> The problem
As you reproduce every line below, keep it exactly as written and leave out the images.

> Data
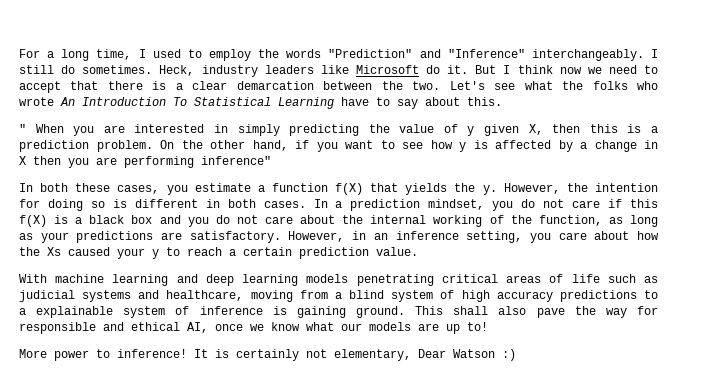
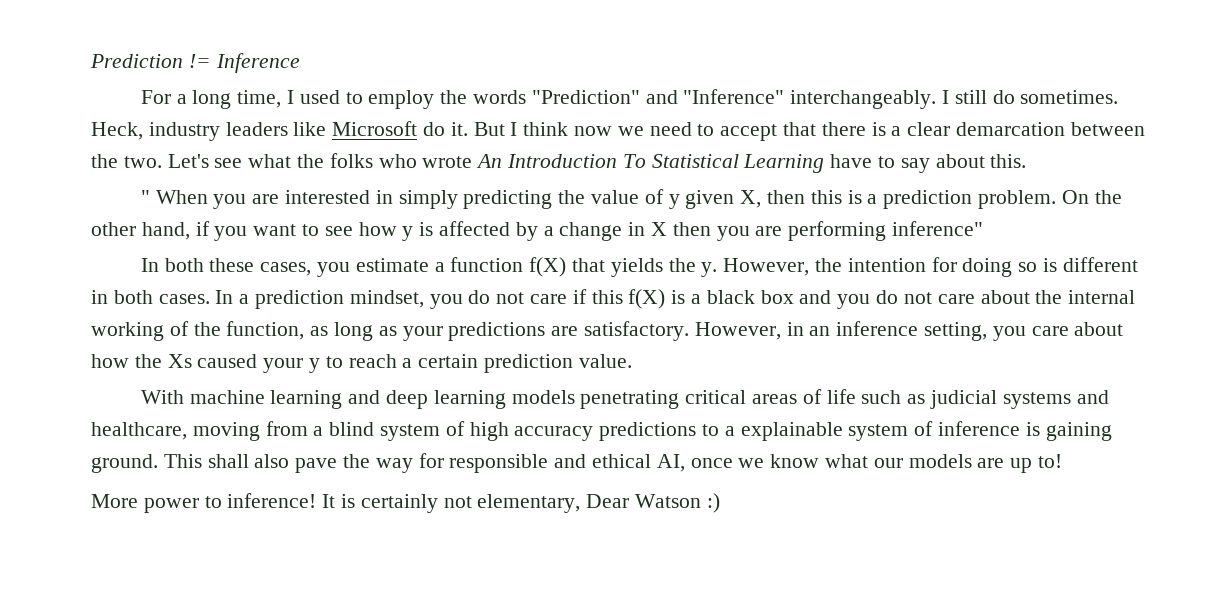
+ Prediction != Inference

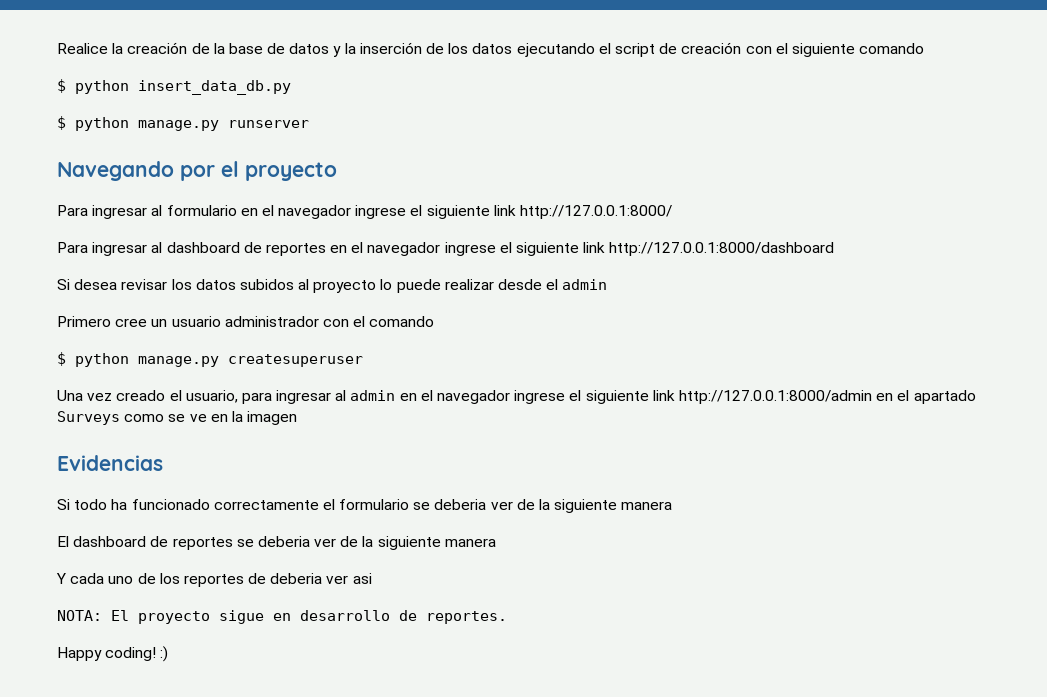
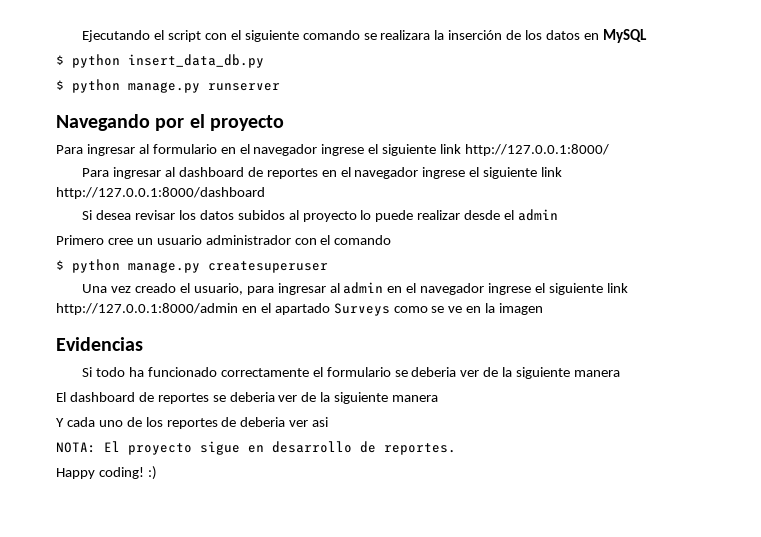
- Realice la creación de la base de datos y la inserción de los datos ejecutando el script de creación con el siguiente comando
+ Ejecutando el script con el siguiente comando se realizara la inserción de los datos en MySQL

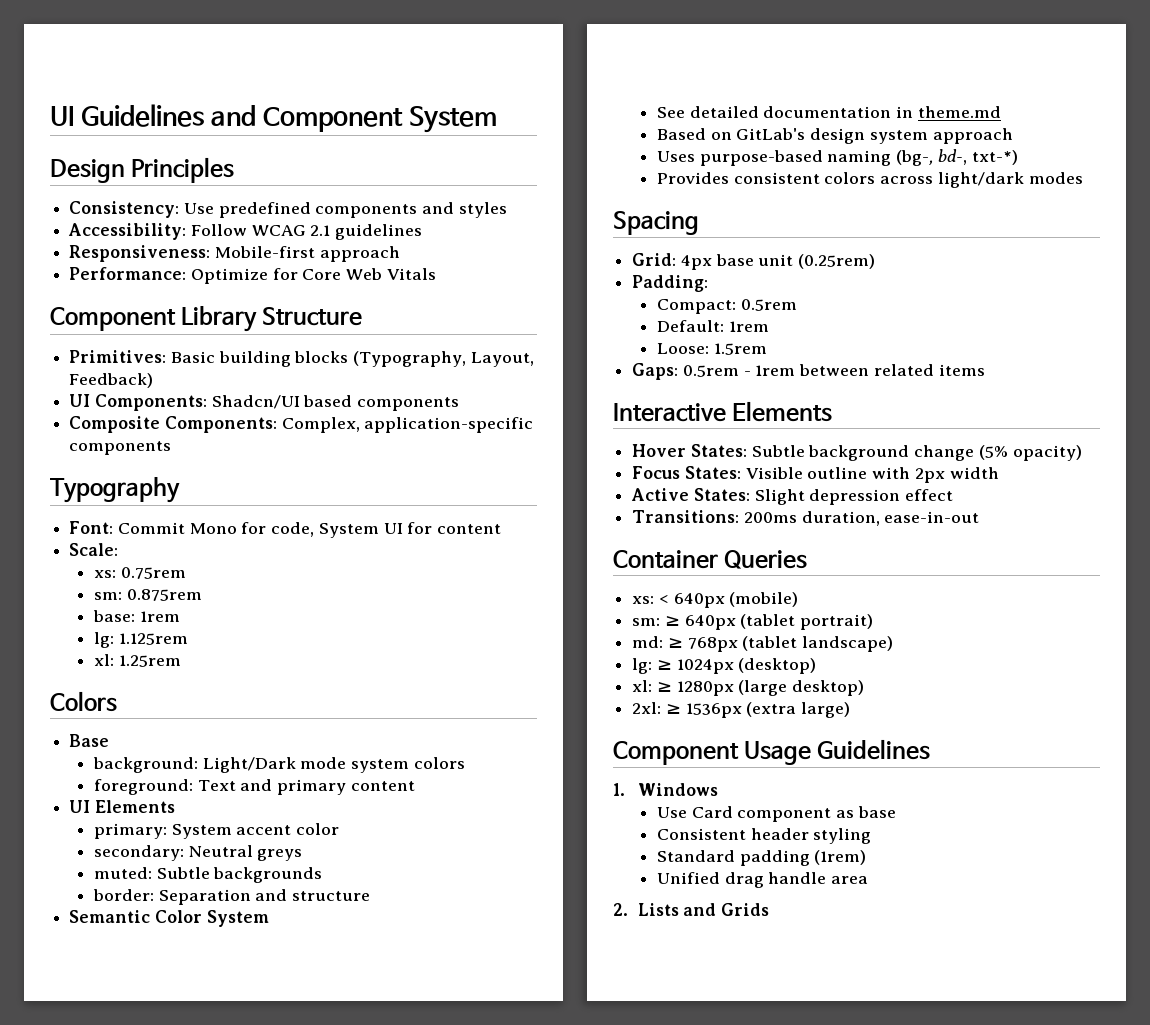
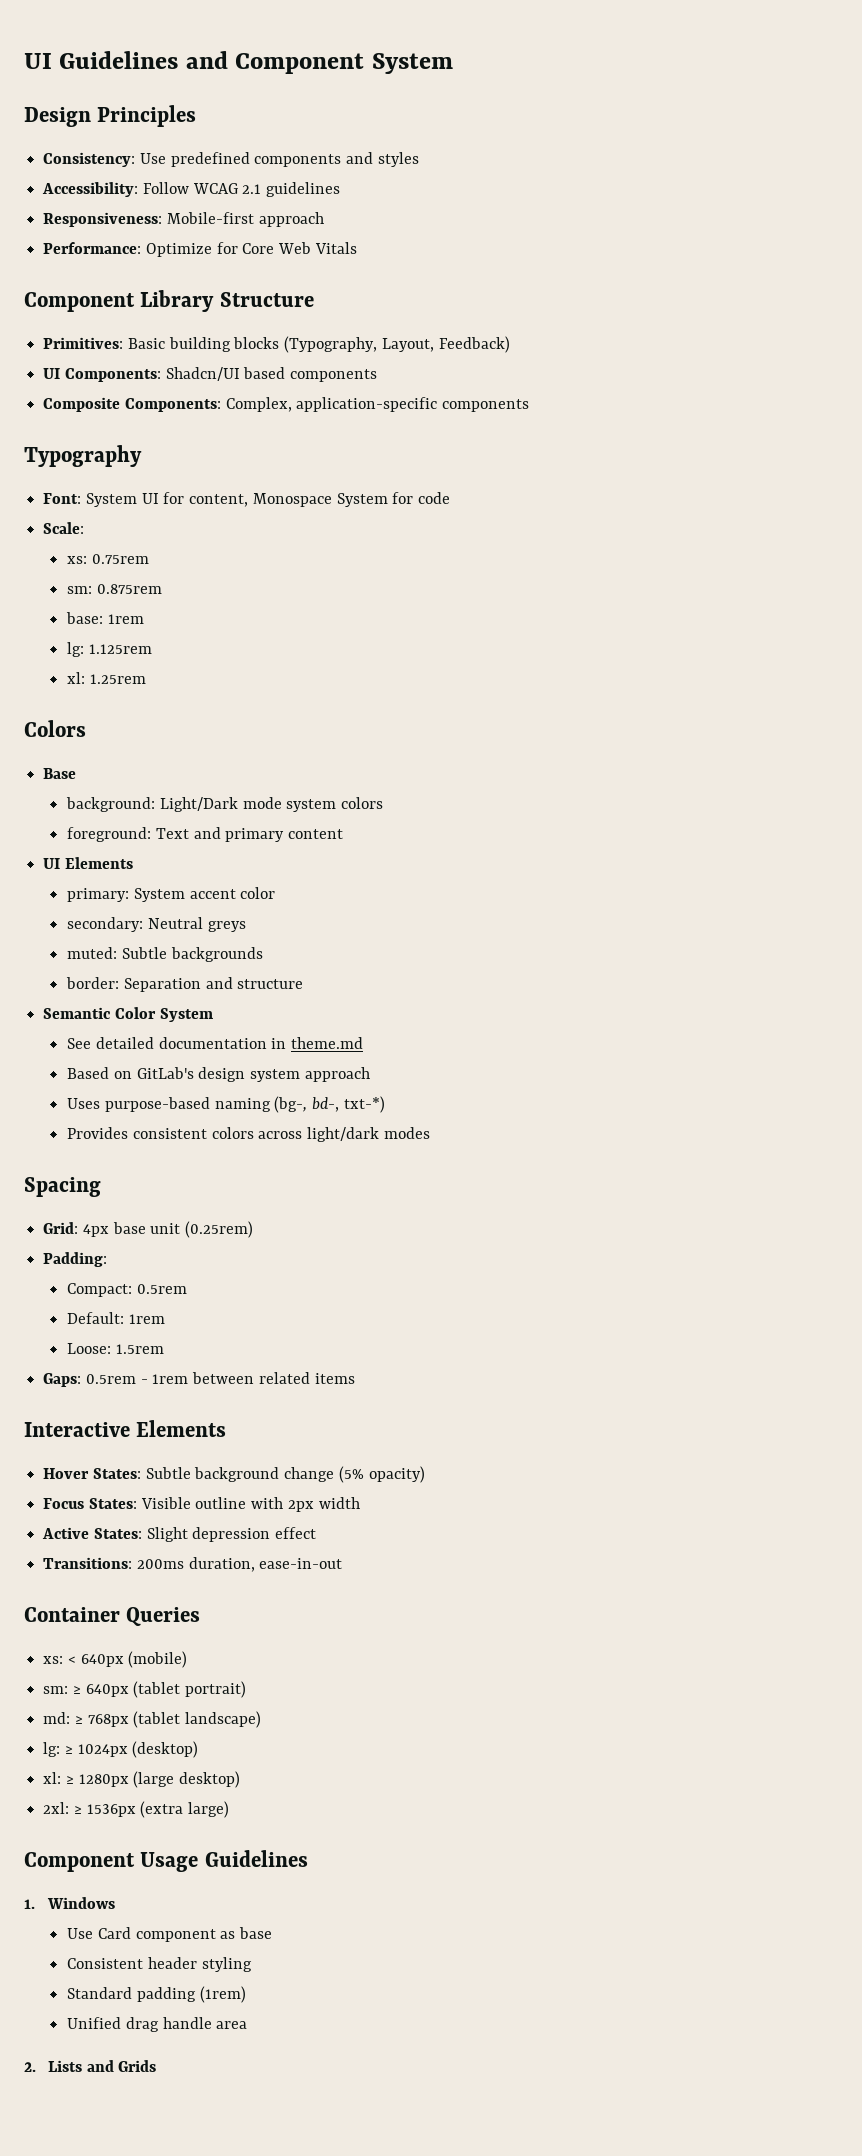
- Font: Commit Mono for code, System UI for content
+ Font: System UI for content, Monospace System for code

> Completed task
+ Prediction != Inference

- Realice la creación de la base de datos y la inserción de los datos ejecutando el script de creación con el siguiente comando
+ Ejecutando el script con el siguiente comando se realizara la inserción de los datos en MySQL

- Font: Commit Mono for code, System UI for content
+ Font: System UI for content, Monospace System for code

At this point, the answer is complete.